The Achilles tendon attaches your
calf muscles to your heel. You use this tendon to jump, walk, run, and stand on the balls of your feet. Continuous, intense physical activity, like running and jumping, can cause inflammation of the
Achilles. This is known as Achilles tendonitis (also spelled tendinitis). Achilles tendonitis can often be treated at home using simple strategies. However, if home treatment doesn?t work, it is
important to see a doctor. If your tendonitis gets worse, it can lead to a tendon tear. You may need medication to ease the pain or a surgical repair.
Although a specific incident of overstretching can cause an Achilles tendon disorder, these injuries typically result from a gradually progressive overload of the Achilles tendon or its attachment to
bone. The cause of this chronic overload is usually a combination of factors that can put excess stress on the tendon: being overweight, having a tight calf muscle, standing or walking for a long
period of time, wearing excessively stiff or flat footwear, or engaging in significant sports activity.
Achilles tendonitis and tendinopathy present as pain in the Achilles tendon, usually several centimeters above where it inserts on the heel. In some patients, pain and tendon damage are primarily at
the insertion to the heel bone. There may be swelling and/or thickening of the tendon. Bending at the ankle, walking, jumping, and running are often painful with this condition.
To confirm the diagnosis and consider what might be causing the problem, it?s important to see your doctor or a physiotherapist. Methods used to make a diagnosis may include, medical history,
including your exercise habits and footwear, physical examination, especially examining for thickness and tenderness of the Achilles tendon, tests that may include an x-ray of the foot, ultrasound
and occasionally blood tests (to test for an inflammatory condition), and an MRI scan of the tendon.
Treatment will depend on the severity of the injury. In general terms, the longer the symptoms are present before treatment begins, the longer the timeframe until complete recovery is achieved.
Complete recovery can take between three and nine months. Initial treatment of Achilles tendonitis includes, Rest, to avoid further injury to the area. Ice, to reduce inflammation, Elevation, to
reduce swelling. Bandaging or strapping, to support the area and restrict movement of the tendon. Anti-inflammatory medications to reduce pain and inflammation. (Cortisone (steroid) injections to
reduce inflammation are not usually recommended as they may weaken the tendon and increase the risk of rupture). Other treatments include, Physiotherapy, Physiotherapy plays an important role in the
treatment of Achilles tendonitis. This generally focuses on two main areas - treatment and rehabilitation. Treatment may involve such techniques as massage, ultrasound, acupuncture and gentle
stretching. Rehabilitation involves the development of an individualised recovery programme, the most important aspect of which is strengthening. Strengthening of the muscles surrounding the Achilles
tendon helps to promote healing in the tendon itself. Strengthening is achieved through the use of specific exercises, which will be taught by the physiotherapist. One such exercise is eccentric
loading, which involves contracting the calf muscle while it is being stretched. It is common for the rehabilitation programme to take up to three months. Podiatry, including gait analysis and the
fitting of orthotic devices to support the foot and reduce stress on the tendon, may be recommended. For cases of Achilles tendonitis that do not respond to initial treatment, casting or splinting of
the affected foot may be recommended to allow it to rest completely.

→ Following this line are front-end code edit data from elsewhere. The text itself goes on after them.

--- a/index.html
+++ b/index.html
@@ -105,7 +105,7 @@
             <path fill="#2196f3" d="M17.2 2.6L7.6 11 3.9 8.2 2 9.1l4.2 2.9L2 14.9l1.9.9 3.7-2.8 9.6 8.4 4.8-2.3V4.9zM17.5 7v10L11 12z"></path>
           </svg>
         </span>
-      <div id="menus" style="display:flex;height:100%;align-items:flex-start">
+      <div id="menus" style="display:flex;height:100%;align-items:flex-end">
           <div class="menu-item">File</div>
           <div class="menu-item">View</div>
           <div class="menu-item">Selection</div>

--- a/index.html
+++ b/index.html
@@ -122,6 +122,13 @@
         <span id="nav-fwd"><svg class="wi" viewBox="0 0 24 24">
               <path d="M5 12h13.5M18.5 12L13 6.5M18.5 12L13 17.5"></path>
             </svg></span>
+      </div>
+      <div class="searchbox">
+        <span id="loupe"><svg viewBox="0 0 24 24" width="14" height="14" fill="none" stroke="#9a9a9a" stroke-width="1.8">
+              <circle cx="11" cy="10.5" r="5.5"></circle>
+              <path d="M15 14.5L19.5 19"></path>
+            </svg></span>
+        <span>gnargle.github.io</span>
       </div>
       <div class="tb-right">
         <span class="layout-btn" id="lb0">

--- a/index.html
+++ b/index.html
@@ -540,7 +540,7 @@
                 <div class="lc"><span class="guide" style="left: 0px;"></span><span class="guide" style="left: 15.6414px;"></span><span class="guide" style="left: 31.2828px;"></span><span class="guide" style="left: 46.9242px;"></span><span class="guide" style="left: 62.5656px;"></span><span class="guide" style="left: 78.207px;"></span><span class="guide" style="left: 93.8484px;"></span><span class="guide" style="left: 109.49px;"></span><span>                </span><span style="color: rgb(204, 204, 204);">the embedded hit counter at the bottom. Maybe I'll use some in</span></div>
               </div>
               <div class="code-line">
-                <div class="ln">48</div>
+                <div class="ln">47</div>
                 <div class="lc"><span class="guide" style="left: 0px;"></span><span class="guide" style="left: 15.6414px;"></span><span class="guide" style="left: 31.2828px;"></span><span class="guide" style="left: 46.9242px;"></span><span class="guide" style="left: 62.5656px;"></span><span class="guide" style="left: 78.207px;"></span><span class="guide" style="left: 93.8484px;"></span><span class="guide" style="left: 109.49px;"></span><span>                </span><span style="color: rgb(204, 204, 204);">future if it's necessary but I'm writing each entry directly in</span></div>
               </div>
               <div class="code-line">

Achilles tendon repair surgery is often used to repair a ruptured or torn Achilles tendon, the strong fibrous cord that connects the two large muscles in the back of your calf to your heel bone.
These muscles (the gastrocnemius and the soleus) create the power needed to push off with your foot or rise up on your toes. Achilles tendon ruptures are quite common. Most happen during recreational
activities that require sudden bursts of muscle power in the legs. Often a torn Achilles tendon can be diagnosed with a physical examination. If swelling is present, the orthopaedist may delay the
Achilles tendon surgery until it subsides.

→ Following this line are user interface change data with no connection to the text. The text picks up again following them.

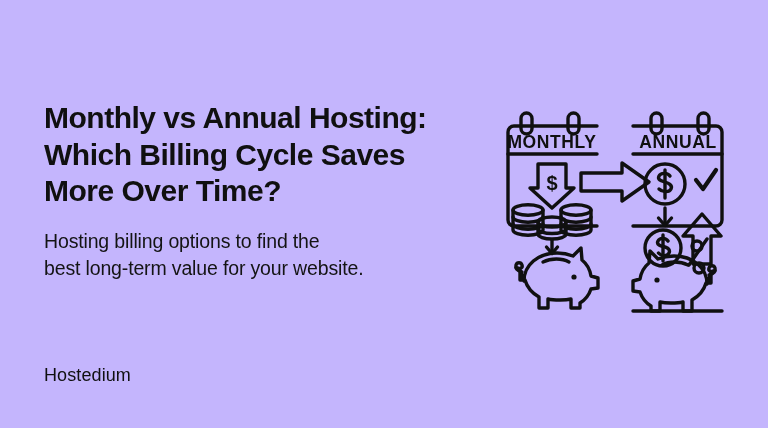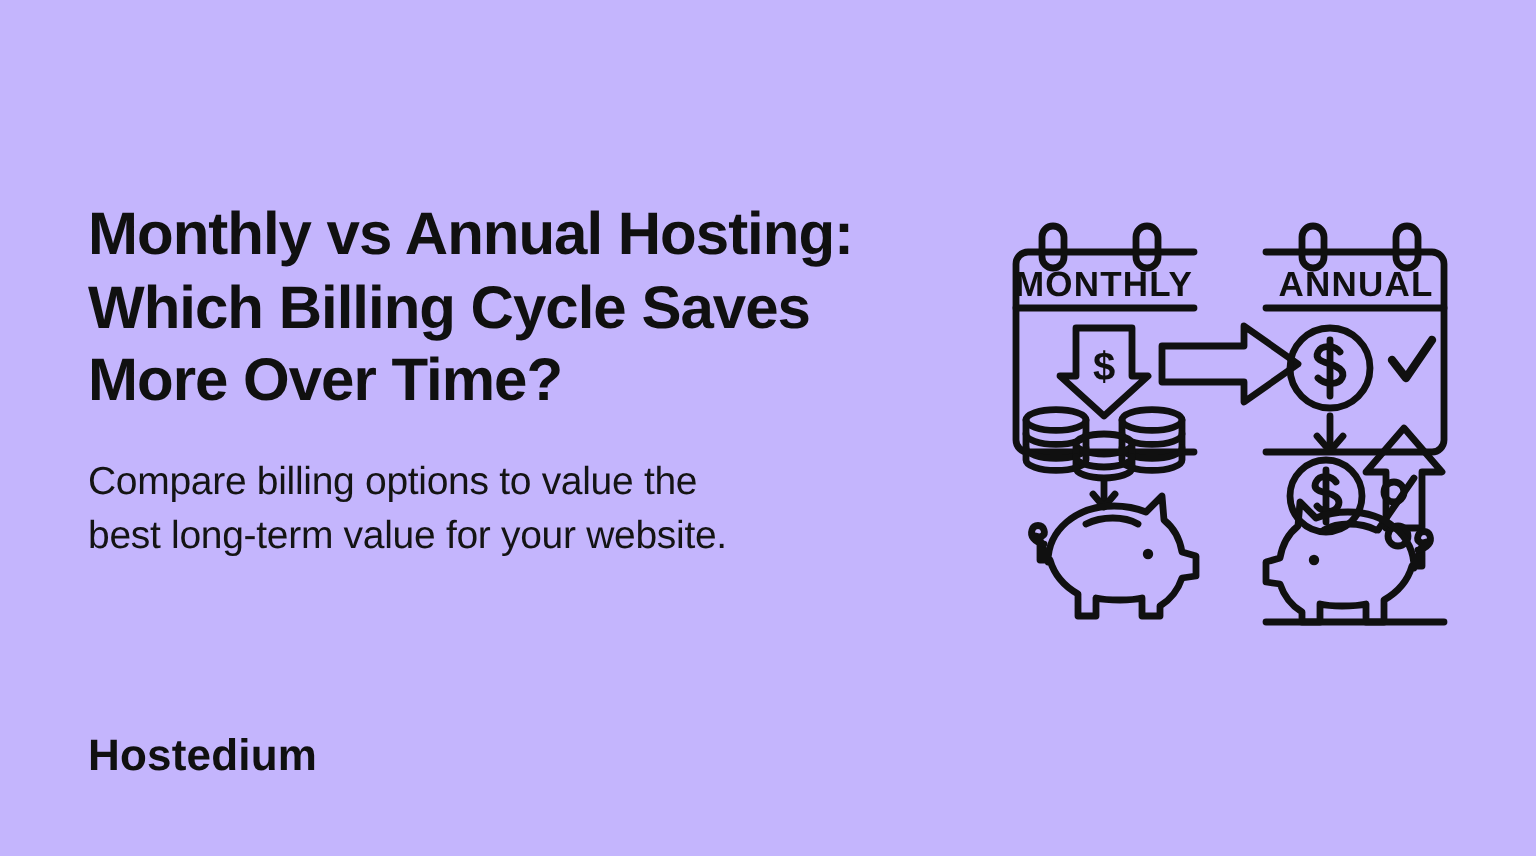--- a/index.html
+++ b/index.html
@@ -80,7 +80,7 @@
     <h1 class="headline">Monthly vs Annual Hosting:
 Which Billing Cycle Saves
 More Over Time?</h1>
-    <p class="subheadline">Compare billing options to value the
+    <p class="subheadline">Hosting billing options to find the
 best long-term value for your website.</p>
   </div>
 

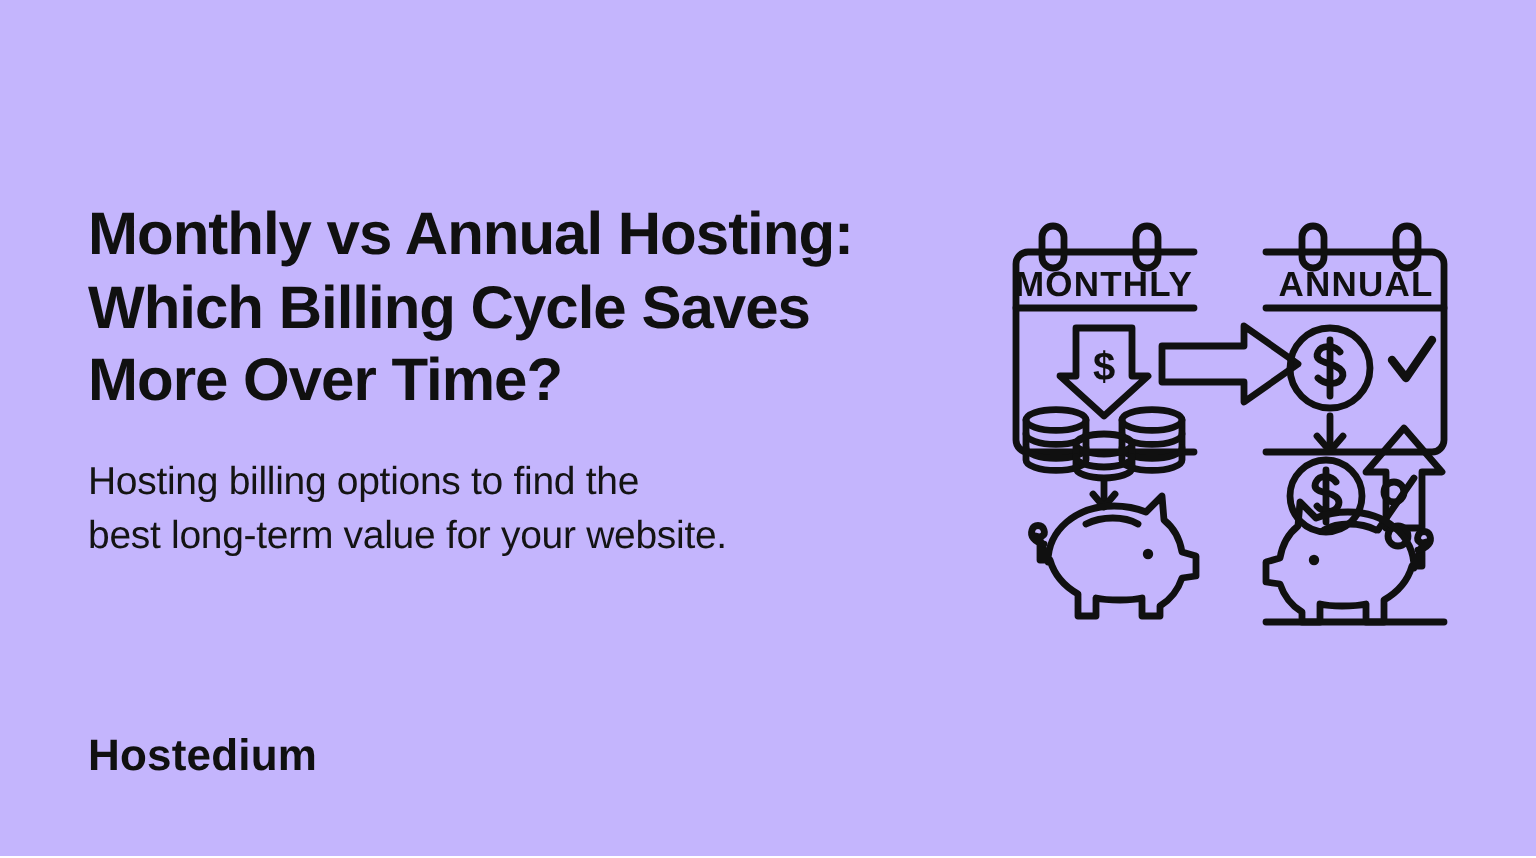--- a/index.html
+++ b/index.html
@@ -53,8 +53,8 @@
     top: 365px;
     margin: 0;
     font-family: "Liberation Sans", sans-serif;
-    font-size: 22px;
-    font-weight: 700;
+    font-size: 18px;
+    font-weight: 400;
     letter-spacing: 0.1px;
     color: #101010;
   }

As with all injuries, prevention is your best defense especially with injuries that are as painful and inconvenient as Achilles tendonitis. Options for how to prevent Achilles tendonitis include,
stretching- Stretching properly, starting slowly, and increasing gradually will be critical if you want to avoid Achilles tendonitis. To help maintain flexibility in the ankle joint, begin each day
with a series of stretches and be certain to stretch prior to, and after, any exercise or excessive physical activity. Orthotics and Heel Support- Bio-mechanically engineered inserts and heel cups
can be placed in your shoes to correct misalignments or bolster the support of your foot and are available without a prescription. The temporary heel padding that these provide reduces the length
that the Achilles tendon stretches each time you step, making it more comfortable to go about your daily routine. Proper Footwear- Low-heeled shoes with good arch support and shock absorption are
best for the health of your foot. Look into heel wedges and other shoe inserts to make sure that your everyday foot mechanics are operating under ideal conditions.